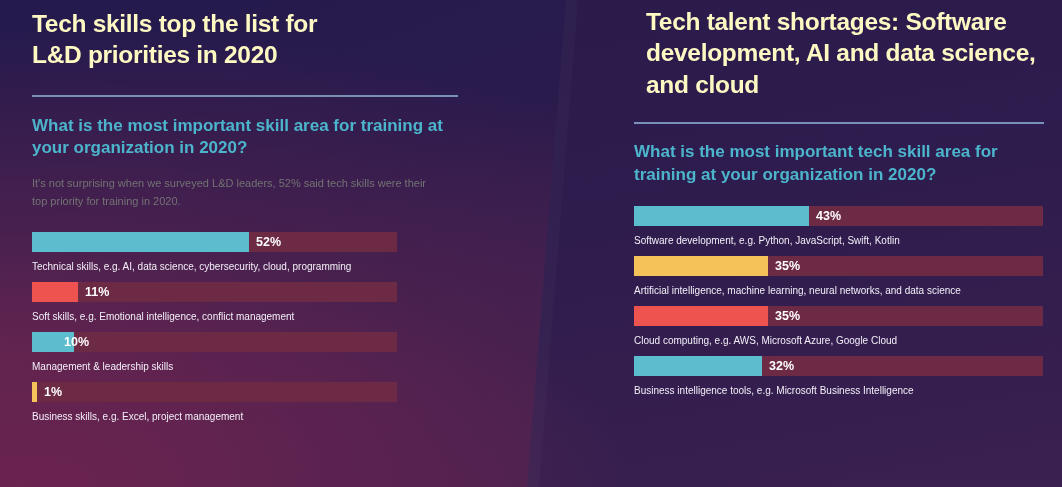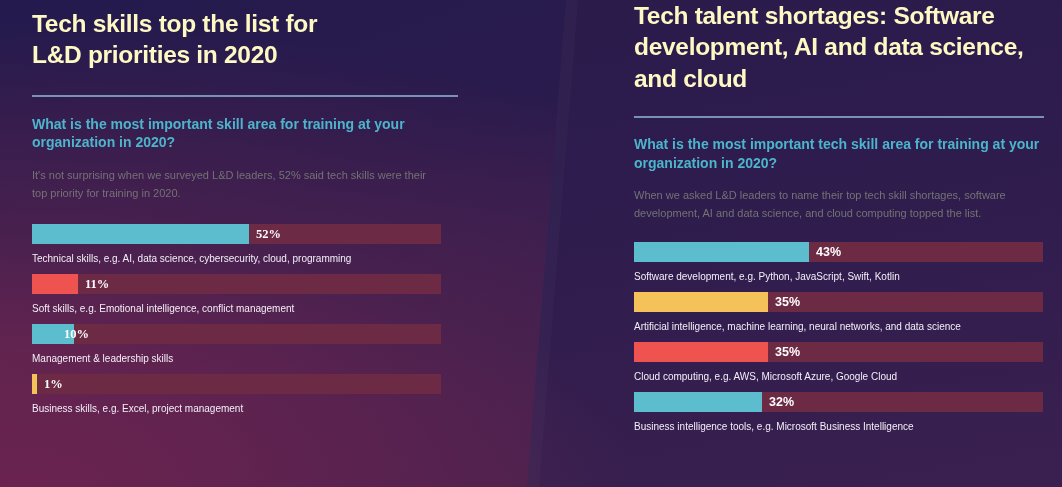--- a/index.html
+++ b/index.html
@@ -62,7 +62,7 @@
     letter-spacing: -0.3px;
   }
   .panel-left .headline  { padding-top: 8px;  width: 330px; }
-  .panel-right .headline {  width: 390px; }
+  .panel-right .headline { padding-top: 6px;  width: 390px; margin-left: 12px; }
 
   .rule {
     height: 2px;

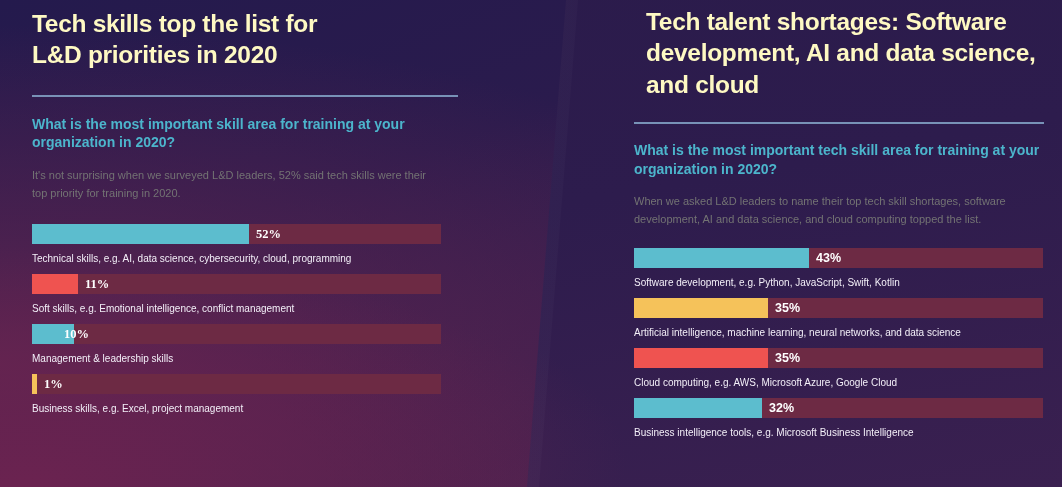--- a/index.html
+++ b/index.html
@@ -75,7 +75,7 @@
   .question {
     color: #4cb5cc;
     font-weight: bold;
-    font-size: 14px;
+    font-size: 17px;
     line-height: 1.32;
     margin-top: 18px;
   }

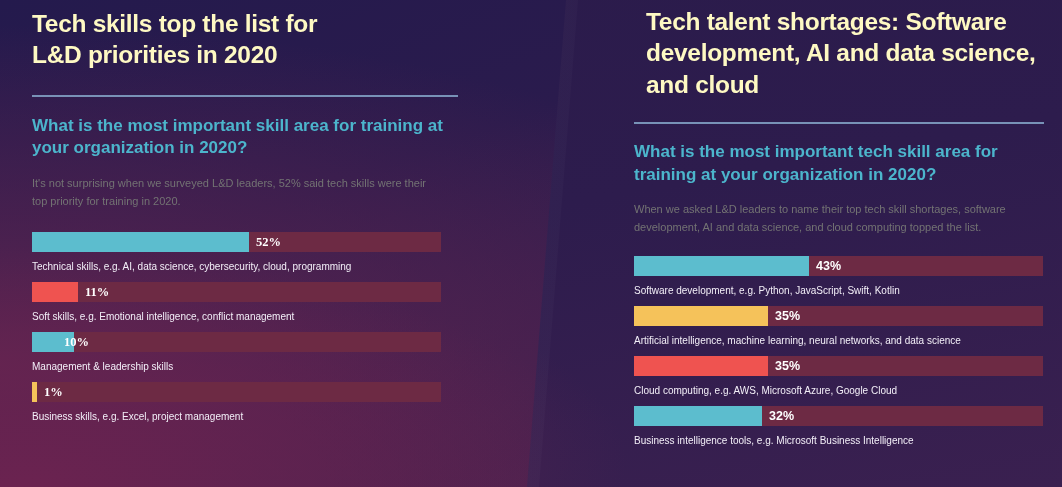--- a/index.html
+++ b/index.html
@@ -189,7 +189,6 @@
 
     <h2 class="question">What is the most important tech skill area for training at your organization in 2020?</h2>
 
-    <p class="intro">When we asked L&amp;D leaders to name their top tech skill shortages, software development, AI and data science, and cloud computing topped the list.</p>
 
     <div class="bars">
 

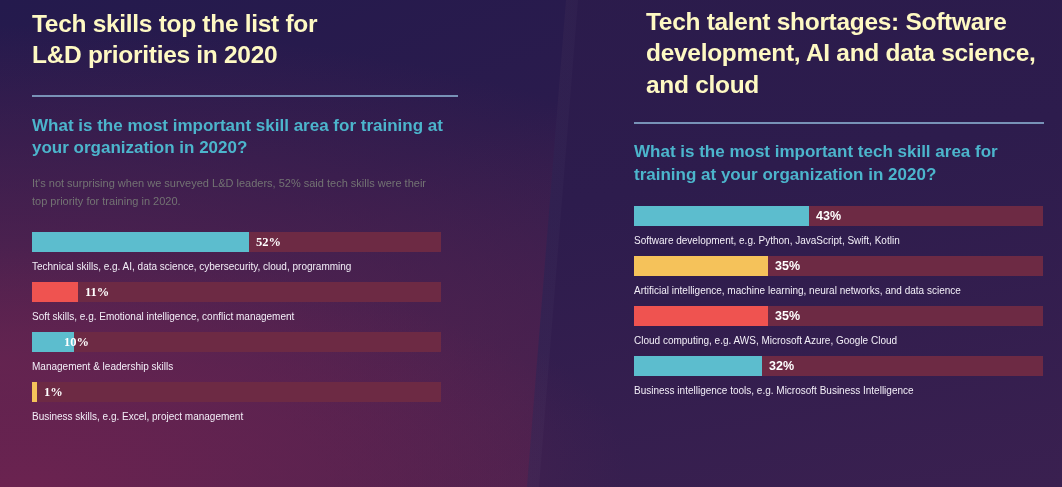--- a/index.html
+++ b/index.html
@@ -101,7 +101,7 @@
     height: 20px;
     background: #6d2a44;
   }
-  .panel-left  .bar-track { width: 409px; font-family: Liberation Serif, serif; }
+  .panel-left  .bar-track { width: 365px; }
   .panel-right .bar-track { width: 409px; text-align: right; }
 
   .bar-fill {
_ _ _ _ _ _ _
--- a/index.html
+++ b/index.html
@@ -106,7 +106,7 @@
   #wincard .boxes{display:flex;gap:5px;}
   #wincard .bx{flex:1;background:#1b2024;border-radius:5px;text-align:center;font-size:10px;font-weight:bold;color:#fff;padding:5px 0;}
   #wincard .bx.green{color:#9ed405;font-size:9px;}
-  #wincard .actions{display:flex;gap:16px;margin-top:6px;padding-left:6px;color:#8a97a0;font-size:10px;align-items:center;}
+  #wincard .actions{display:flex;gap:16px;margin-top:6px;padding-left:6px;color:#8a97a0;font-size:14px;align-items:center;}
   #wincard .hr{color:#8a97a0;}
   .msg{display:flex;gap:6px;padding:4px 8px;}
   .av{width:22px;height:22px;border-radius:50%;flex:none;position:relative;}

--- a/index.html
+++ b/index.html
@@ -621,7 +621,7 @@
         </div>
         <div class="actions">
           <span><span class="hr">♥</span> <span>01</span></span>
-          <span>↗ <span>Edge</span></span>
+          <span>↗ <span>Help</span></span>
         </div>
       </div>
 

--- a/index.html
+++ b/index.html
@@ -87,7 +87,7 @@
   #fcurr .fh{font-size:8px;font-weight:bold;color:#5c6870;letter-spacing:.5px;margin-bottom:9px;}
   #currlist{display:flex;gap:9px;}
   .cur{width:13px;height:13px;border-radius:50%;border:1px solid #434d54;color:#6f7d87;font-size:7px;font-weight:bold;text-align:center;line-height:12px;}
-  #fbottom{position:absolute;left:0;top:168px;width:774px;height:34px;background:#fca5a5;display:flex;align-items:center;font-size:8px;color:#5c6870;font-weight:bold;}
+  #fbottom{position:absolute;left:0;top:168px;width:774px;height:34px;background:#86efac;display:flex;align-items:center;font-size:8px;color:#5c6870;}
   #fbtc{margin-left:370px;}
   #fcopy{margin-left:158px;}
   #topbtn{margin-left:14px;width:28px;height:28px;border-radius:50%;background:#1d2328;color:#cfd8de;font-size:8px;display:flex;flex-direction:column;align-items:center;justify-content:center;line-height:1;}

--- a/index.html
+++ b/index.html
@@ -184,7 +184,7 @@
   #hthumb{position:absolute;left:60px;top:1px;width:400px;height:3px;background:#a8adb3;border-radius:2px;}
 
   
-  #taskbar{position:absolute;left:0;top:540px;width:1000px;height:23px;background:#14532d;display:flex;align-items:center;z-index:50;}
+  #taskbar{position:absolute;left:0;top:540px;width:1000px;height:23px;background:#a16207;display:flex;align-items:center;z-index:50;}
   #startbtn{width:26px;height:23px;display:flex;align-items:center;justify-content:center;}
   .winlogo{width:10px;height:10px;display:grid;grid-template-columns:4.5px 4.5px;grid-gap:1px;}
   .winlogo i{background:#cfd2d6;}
_ _ _ _ _ _ _
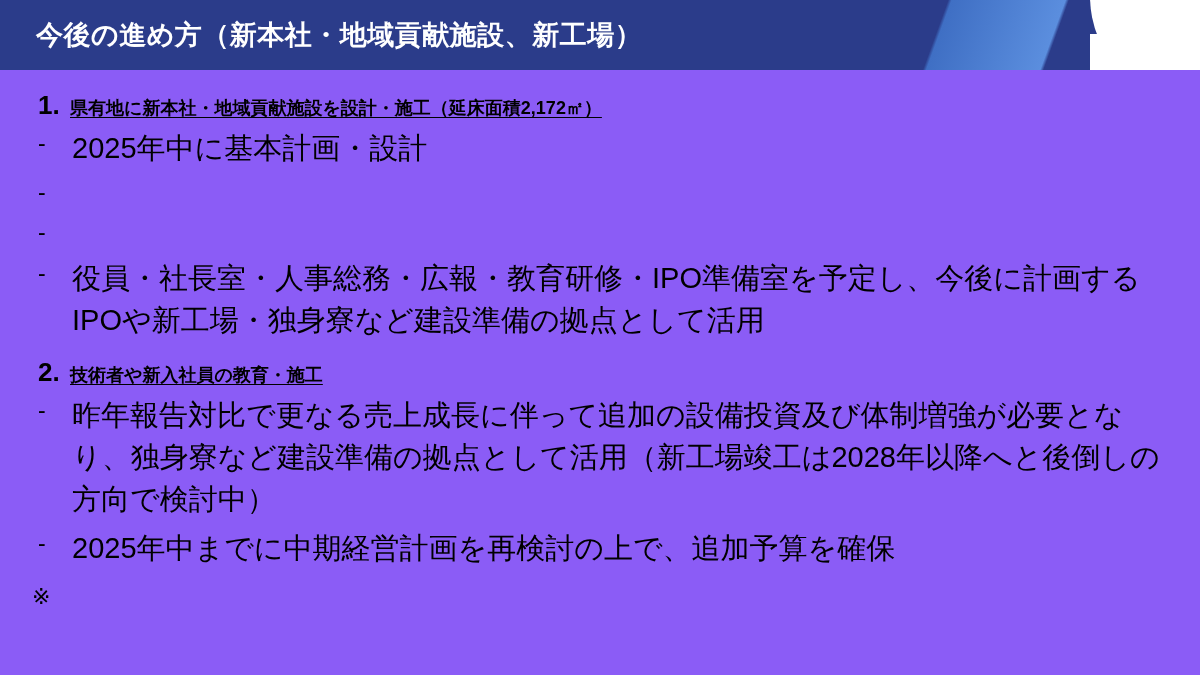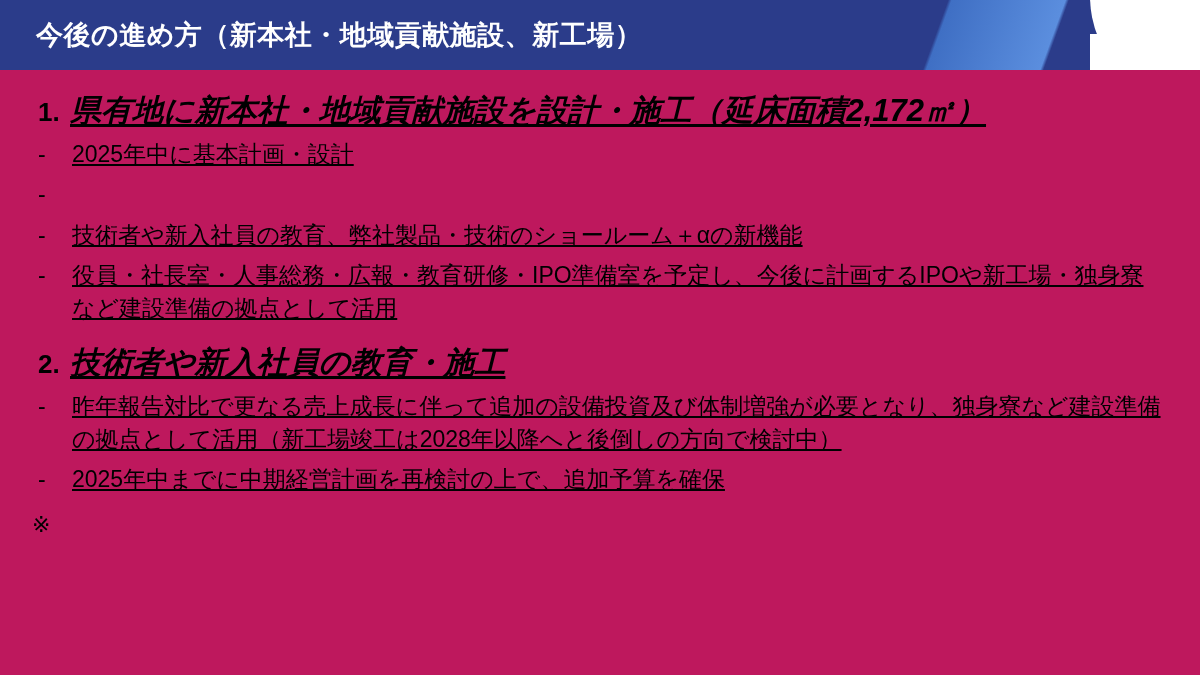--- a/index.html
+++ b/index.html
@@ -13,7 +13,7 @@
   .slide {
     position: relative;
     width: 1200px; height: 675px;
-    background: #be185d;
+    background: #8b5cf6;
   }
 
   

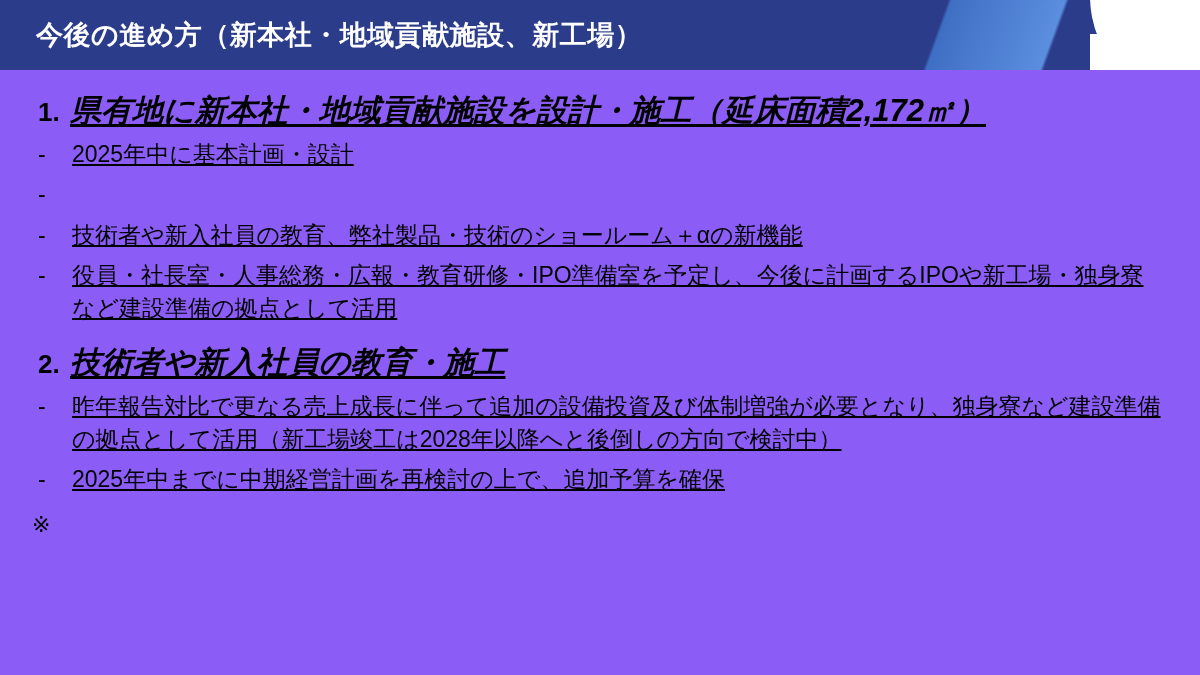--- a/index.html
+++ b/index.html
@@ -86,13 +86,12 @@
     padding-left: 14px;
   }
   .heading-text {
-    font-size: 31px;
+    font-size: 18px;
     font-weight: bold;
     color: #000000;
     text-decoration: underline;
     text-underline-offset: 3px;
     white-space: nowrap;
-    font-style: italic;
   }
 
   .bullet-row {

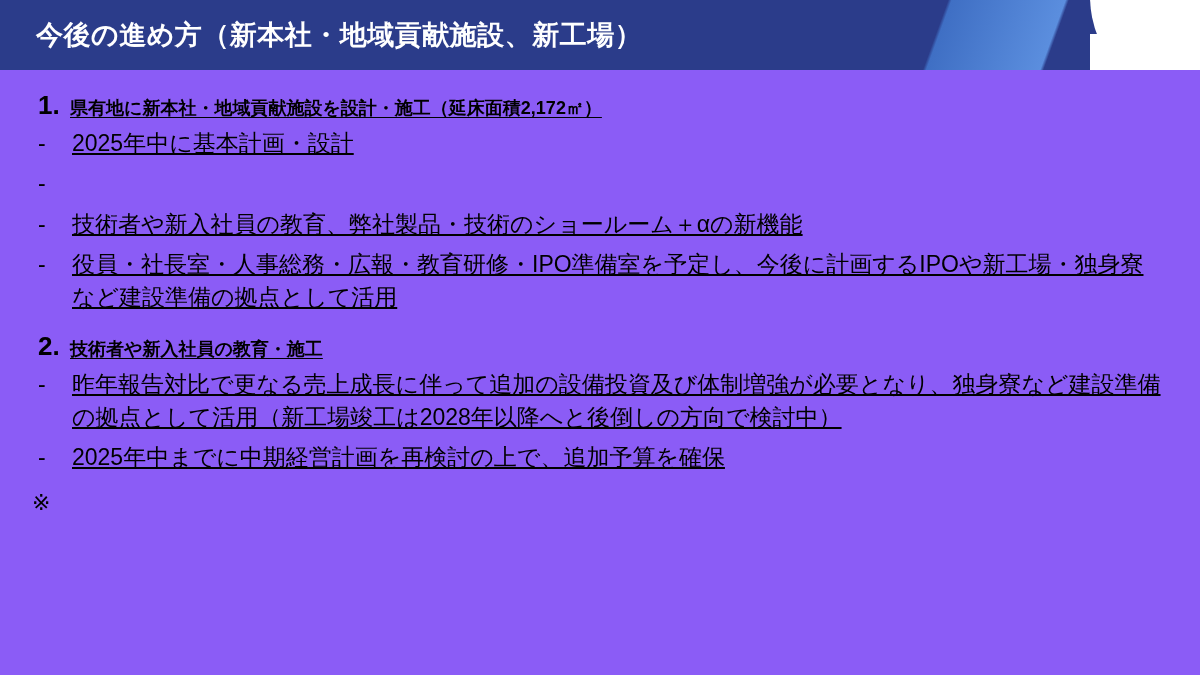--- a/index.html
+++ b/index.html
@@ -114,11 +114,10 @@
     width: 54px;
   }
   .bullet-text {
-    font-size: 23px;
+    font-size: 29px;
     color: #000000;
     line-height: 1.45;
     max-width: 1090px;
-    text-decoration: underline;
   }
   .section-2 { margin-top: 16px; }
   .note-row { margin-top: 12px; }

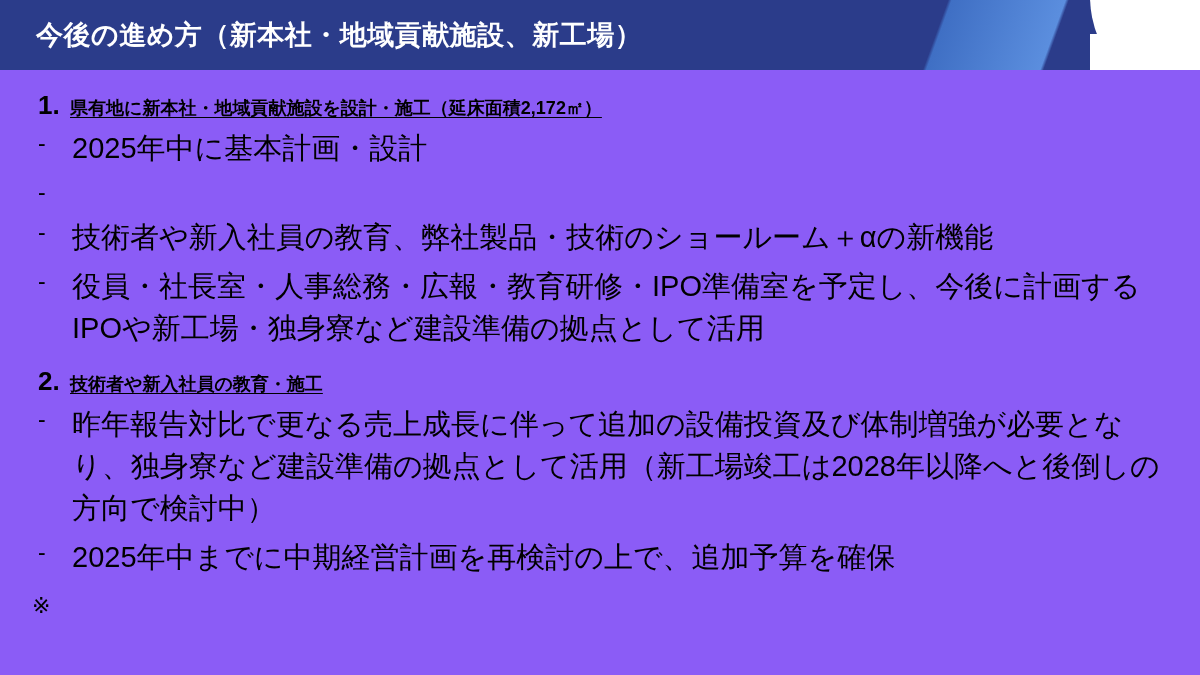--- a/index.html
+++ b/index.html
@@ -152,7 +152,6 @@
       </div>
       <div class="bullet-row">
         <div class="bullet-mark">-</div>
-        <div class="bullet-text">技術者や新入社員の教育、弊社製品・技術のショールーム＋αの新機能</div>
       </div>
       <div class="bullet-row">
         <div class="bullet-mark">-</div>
_ _ _ _ _ _ _
Task directions — Copy whichever lines of the records above contain the word "bullet".

Exercise result —
   .bullet-row {
   .bullet-text {
       <div class="bullet-row">
         <div class="bullet-mark">-</div>
-        <div class="bullet-text">技術者や新入社員の教育、弊社製品・技術のショールーム＋αの新機能</div>
       <div class="bullet-row">
         <div class="bullet-mark">-</div>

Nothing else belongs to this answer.